Note: This bug is displayed in read-only format because
the product is no longer active in Red Hat Bugzilla.
RHEL Engineering is moving the tracking of its product development work on RHEL 6 through RHEL 9 to Red Hat Jira (issues.redhat.com). If you're a Red Hat customer, please continue to file support cases via the Red Hat customer portal. If you're not, please head to the "RHEL project" in Red Hat Jira and file new tickets here. Individual Bugzilla bugs in the statuses "NEW", "ASSIGNED", and "POST" are being migrated throughout September 2023. Bugs of Red Hat partners with an assigned Engineering Partner Manager (EPM) are migrated in late September as per pre-agreed dates. Bugs against components "kernel", "kernel-rt", and "kpatch" are only migrated if still in "NEW" or "ASSIGNED". If you cannot log in to RH Jira, please consult article #7032570. That failing, please send an e-mail to the RH Jira admins at rh-issues@redhat.com to troubleshoot your issue as a user management inquiry. The email creates a ServiceNow ticket with Red Hat. Individual Bugzilla bugs that are migrated will be moved to status "CLOSED", resolution "MIGRATED", and set with "MigratedToJIRA" in "Keywords". The link to the successor Jira issue will be found under "Links", have a little "two-footprint" icon next to it, and direct you to the "RHEL project" in Red Hat Jira (issue links are of type "https://issues.redhat.com/browse/RHEL-XXXX", where "X" is a digit). This same link will be available in a blue banner at the top of the page informing you that that bug has been migrated.
Description of problem:
Customer is running kexec-tools-2.0.0-300.el6.x86_64. Kdump fails to start due to the customer using a tap device on openvpn. Case number 01620459
Version-Release number of selected component (if applicable):
kexec-tools-2.0.0-300.el6.x86_64
How reproducible:
Every time
Steps to reproduce:
Created By: Robb Manes (6/20/2016 3:48 PM)
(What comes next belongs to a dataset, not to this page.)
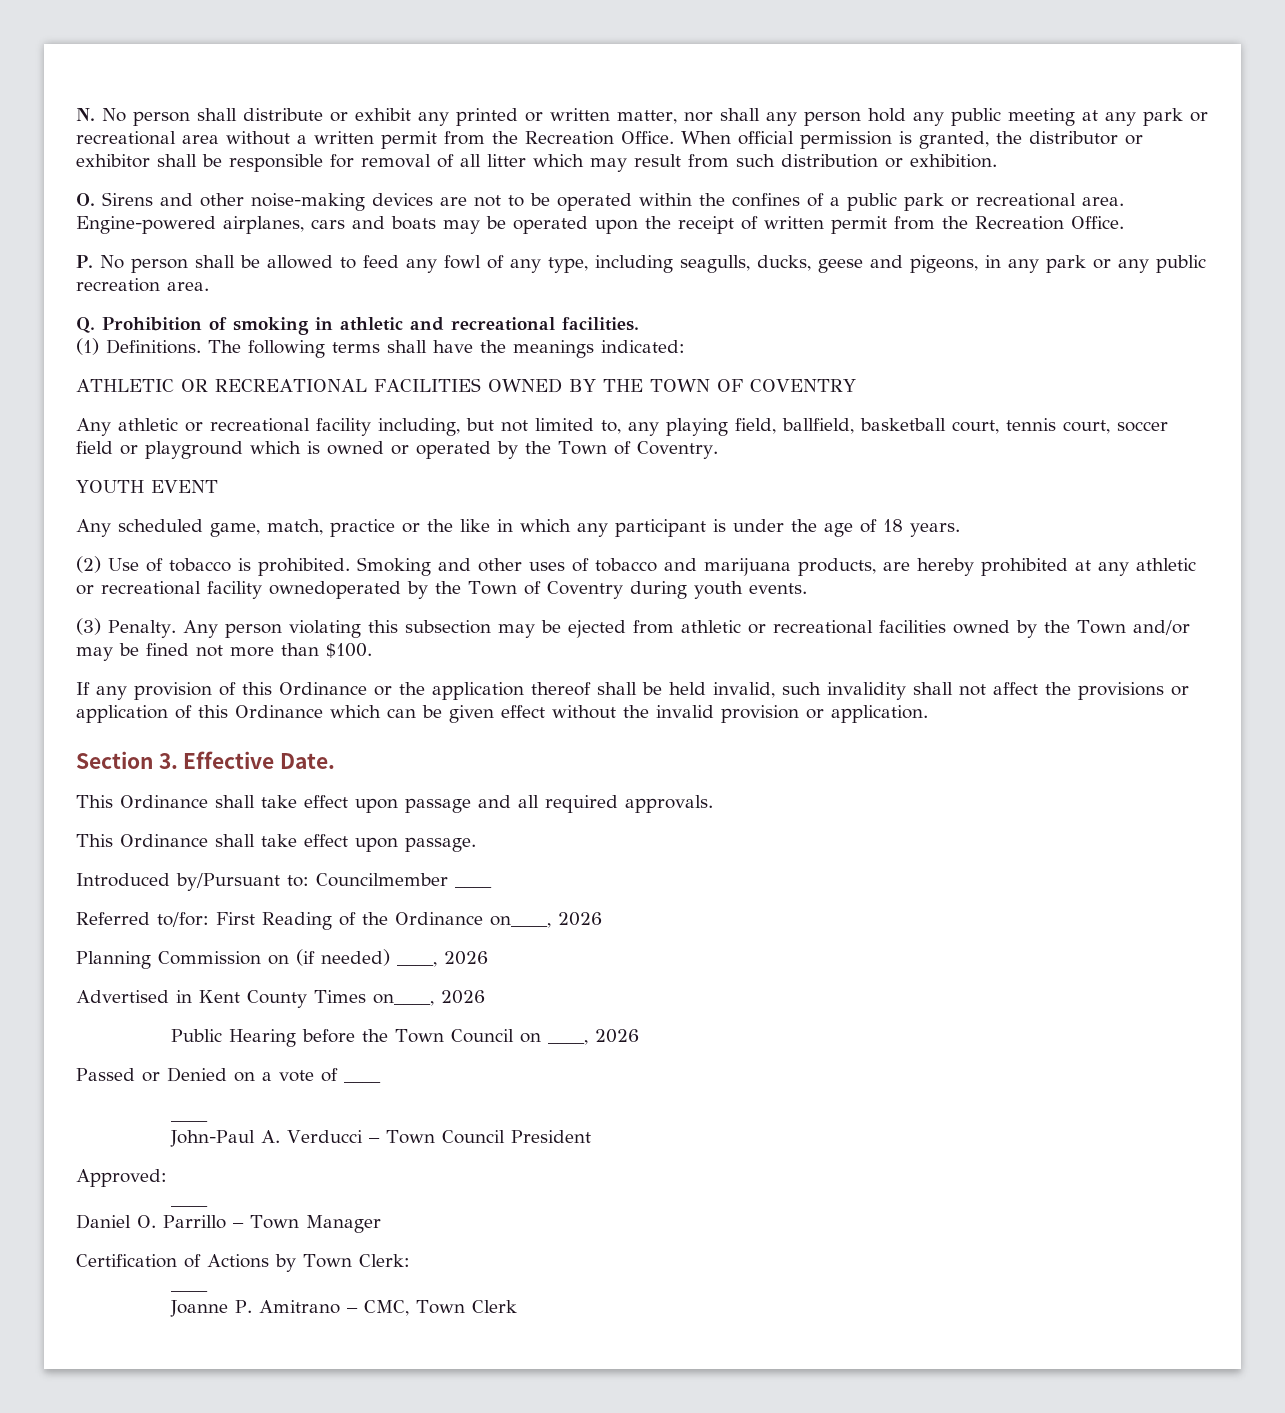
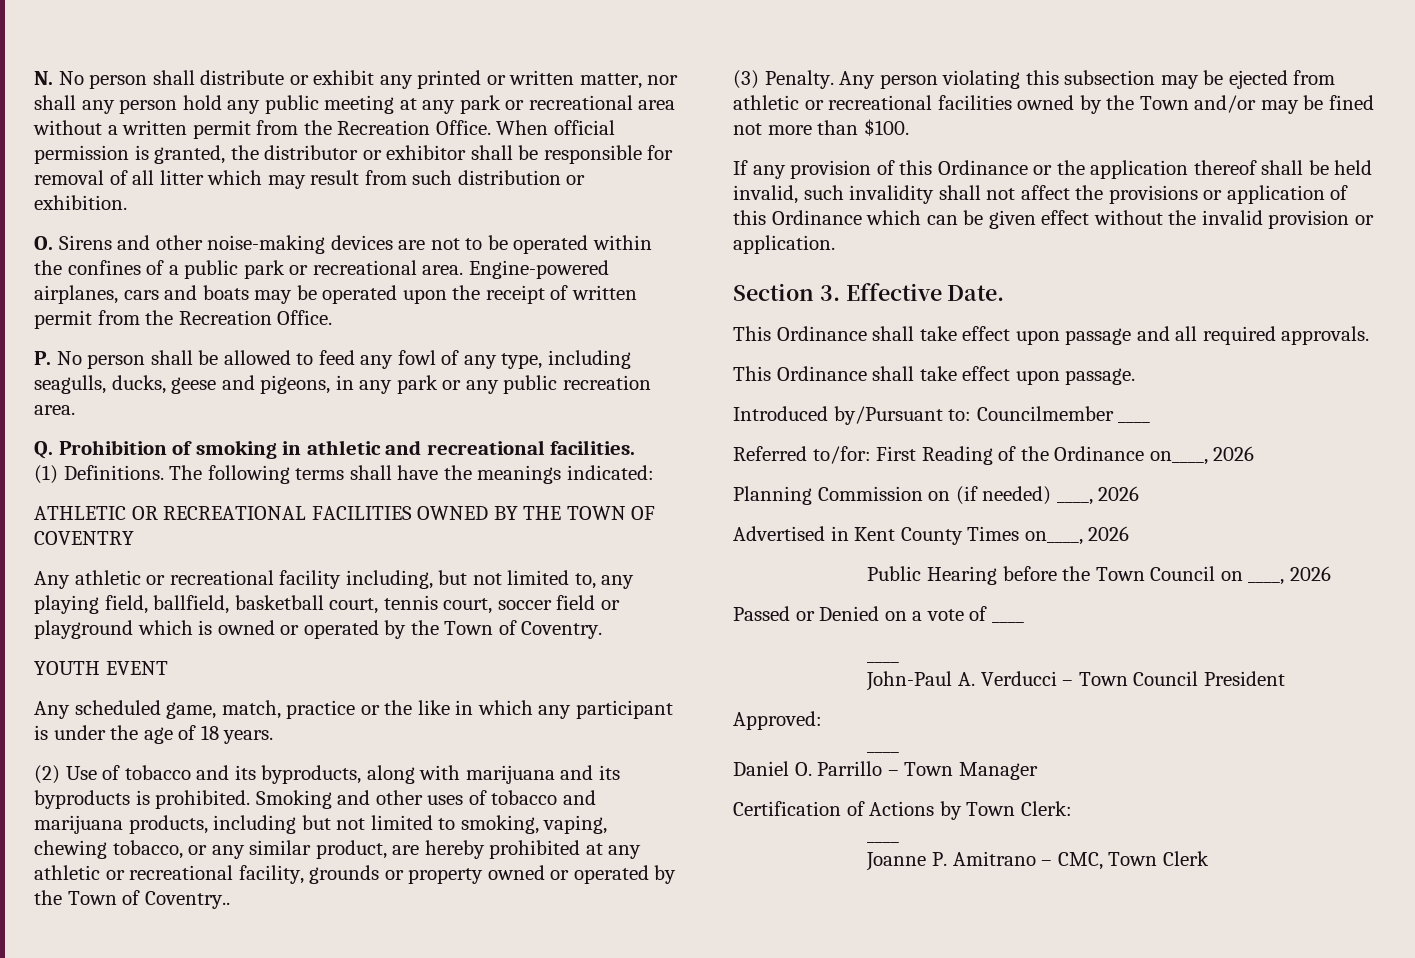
- (2) Use of tobacco is prohibited.
+ (2) Use of tobacco and its byproducts, along with marijuana and its byproducts is prohibited.
- Smoking and other uses of tobacco and marijuana products, are hereby prohibited at any athletic or recreational facility ownedoperated by the Town of Coventry during youth events.
+ Smoking and other uses of tobacco and marijuana products, including but not limited to smoking, vaping, chewing tobacco, or any similar product, are hereby prohibited at any athletic or recreational facility, grounds or property owned or operated by the Town of Coventry..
// Working Notes - these notes are not intended as a meaningful communication
// but rather an indicator of current thought processes and reference.
// Please feel free to comment and ask questions concerning them.
My steps to reproduce, which worked without problems:
Make the tap device manually:
# tunctl -t tap0
Set 'tap0' persistent and owned by uid 0
Set up SSH kdump:
/etc/kdump.conf
ssh kdump.redhat.com
path /share/
Set up kdump keys:
# service kdump propagate
Using existing keys...
kdump.redhat.com's password:
/root/.ssh/kdump_id_rsa has been added to ~kdump/.ssh/authorized_keys on waffle.usersys.redhat.com
Restart kdump:
# service kdump restart
Stopping kdump: [ OK ]
Detected change(s) the following file(s):
/etc/kdump.conf
Rebuilding /boot/initrd-2.6.32-642.el6.x86_64kdump.img
Starting kdump: [ OK ]
Ensure kdump kernel is loaded:
# grep -i crash /proc/iomem
03000000-0b0fffff : Crash kernel
Crash the system:
# echo 'c' > /proc/sysrq-trigger
From the console, I can see:
$ virsh cosole rhel6-kdump-test
- - - - - - - - - 8< - - - - - - - - -
mapping eth0 to eth0
udhcpc (v1.15.1) started
Sending discover...
Sending select for 10.12.212.85...
Lease of 10.12.212.85 obtained, lease time 43200
deleting routers
adding dns 10.11.5.4
adding dns 10.11.5.3
Saving to remote location kdump.redhat.com
Saving vmcore-dmesg.txt
reverse mapping checking getaddrinfo for unused [10.12.213.189] failed - POSSIBLE BREAK-IN ATTEMPT!
63+1 records in
63+1 records out
32270 bytes (32 kB) copied, 0.000106353 s, 303 MB/s
Saved vmcore-dmesg.txt
Free memory/Total memory (free %): 66724 / 114296 ( 58.3782 )
Excluding unnecessary pages : [100.0 %] |reverse mapping checking getaddrinfo for unused [10.12.213.189] failed - POSSIBLE BREAK-IN ATTEMPT!
Copying data : [100.0 %] \
59550+465 records in
59566+1 records out
30497992 bytes (30 MB) copied, 2.0862 s, 14.6 MB/s
Saving core complete
Restarting system.
From the SSH host, I see the core:
$ file /share/10.12.212.85-2016-06-20-15\:29\:05/vmcore.flat
/share/10.12.212.85-2016-06-20-15:29:05/vmcore.flat: data
So, on my host it works as expected. All I did was create a tunnel without configuration.
I note that in the last attempts provided to us, tap0 is missing a 'device' parameter in /sys:
# service kdump restart
Stopping kdump: [ OK ]
No kdump initial ramdisk found. [WARNING]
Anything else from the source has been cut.